I don't think solver will benefit signfiicantly from constraint filtering, because I don't think it slows down very much with number of constraints, only with complexity of constraints. Z3 doesn't work by doing interval arithmetic reasoning directly or anything, it encodes it all to some other domain, and solves a different problem (eg. for a bunch of diseqaulities, it encodes it to a graph and tries to find cycles in the graph).

  1. Then we should be upstreaming minimal examples that exercise the problematic portions. When we do a refute-node, for example, it gives us a minimal test that can be upstreamed. We should be in the habit of doing this automatically when we have branches that need pruned, for example.

The point is, we cannot just be guessing at potential optimizations. We should know that it will be a benefit before we do it.

"Z3 slowdowns in CSE related to engagement proofs" is not a "hotspot". That is a symptom. The hotspot could be "falling back to Kore because we can't handle remainders in booster, then Z3 takes a long time". Solving that would not mean "improve Z3 encoding", it could mean "direct remainder reasoning in booster, augmented with ability to write rules that simplify expressions like rule A andBool B => false requires C [simplification], for example. If we are just looking at "well we're spending a long time in Z3", without looking at why we are, then we could go down a rabbit hole trying to optimize Z3 when in fact we should just be skipping it altogether.

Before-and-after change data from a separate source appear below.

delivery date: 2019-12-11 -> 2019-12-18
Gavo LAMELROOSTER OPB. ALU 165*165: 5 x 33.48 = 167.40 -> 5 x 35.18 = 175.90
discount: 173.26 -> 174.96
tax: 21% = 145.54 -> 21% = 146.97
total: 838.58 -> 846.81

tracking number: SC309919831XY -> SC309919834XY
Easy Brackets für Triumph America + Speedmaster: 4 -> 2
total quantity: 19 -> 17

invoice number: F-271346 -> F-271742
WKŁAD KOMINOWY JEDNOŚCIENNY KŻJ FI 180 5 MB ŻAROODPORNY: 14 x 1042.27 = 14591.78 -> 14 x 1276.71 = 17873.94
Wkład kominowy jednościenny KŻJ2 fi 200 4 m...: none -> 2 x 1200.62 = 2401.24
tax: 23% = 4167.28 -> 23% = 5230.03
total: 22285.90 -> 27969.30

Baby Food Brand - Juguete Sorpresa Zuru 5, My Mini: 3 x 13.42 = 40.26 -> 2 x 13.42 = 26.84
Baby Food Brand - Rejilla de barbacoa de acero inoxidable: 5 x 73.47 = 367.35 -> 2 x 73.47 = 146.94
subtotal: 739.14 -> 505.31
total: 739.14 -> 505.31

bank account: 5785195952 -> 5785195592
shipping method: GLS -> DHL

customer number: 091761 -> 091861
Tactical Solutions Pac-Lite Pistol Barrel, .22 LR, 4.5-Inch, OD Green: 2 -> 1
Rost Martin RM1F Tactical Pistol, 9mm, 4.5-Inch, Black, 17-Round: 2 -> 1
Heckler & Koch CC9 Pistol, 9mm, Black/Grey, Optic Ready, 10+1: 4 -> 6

PetarMax commented 1 month ago

No, this is the hotspot - there are cases in which we have to call Z3, and in those cases we have to ensure that we are asking of it to do as little as possible. In that same line, it is not relevant how Z3 does its work, what is relevant is what we ask of it to do. Here are the measurements on relevant real-world engagement code:

E1 = georgy/no-smt-prelude-check
E2 = E1 + sam/SMT-transitive-closure

|  master    | master + E1 | master + E2 |
|-------------|-------------|------------|
|    02m 28s |     02m 25s |     02m 22s |
|    09m 27s |     06m 41s |     06m 39s | 
|    26m 07s |     22m 39s |     21m 05s |
|    07m 39s |     06m 40s |     06m 11s |
| 2h 04m 07s | ~2h 00m 00s |  1h 21m 46s | <==
|    26m 34s |     18m 22s |     17m 22s |

which indicate that this improvement is essential for tractable reasoning about real-world code.

Please could we re-run the KEVM measurements and regardless have this merged as soon as possible as an optional feature, turned off by default and turned on with a flag.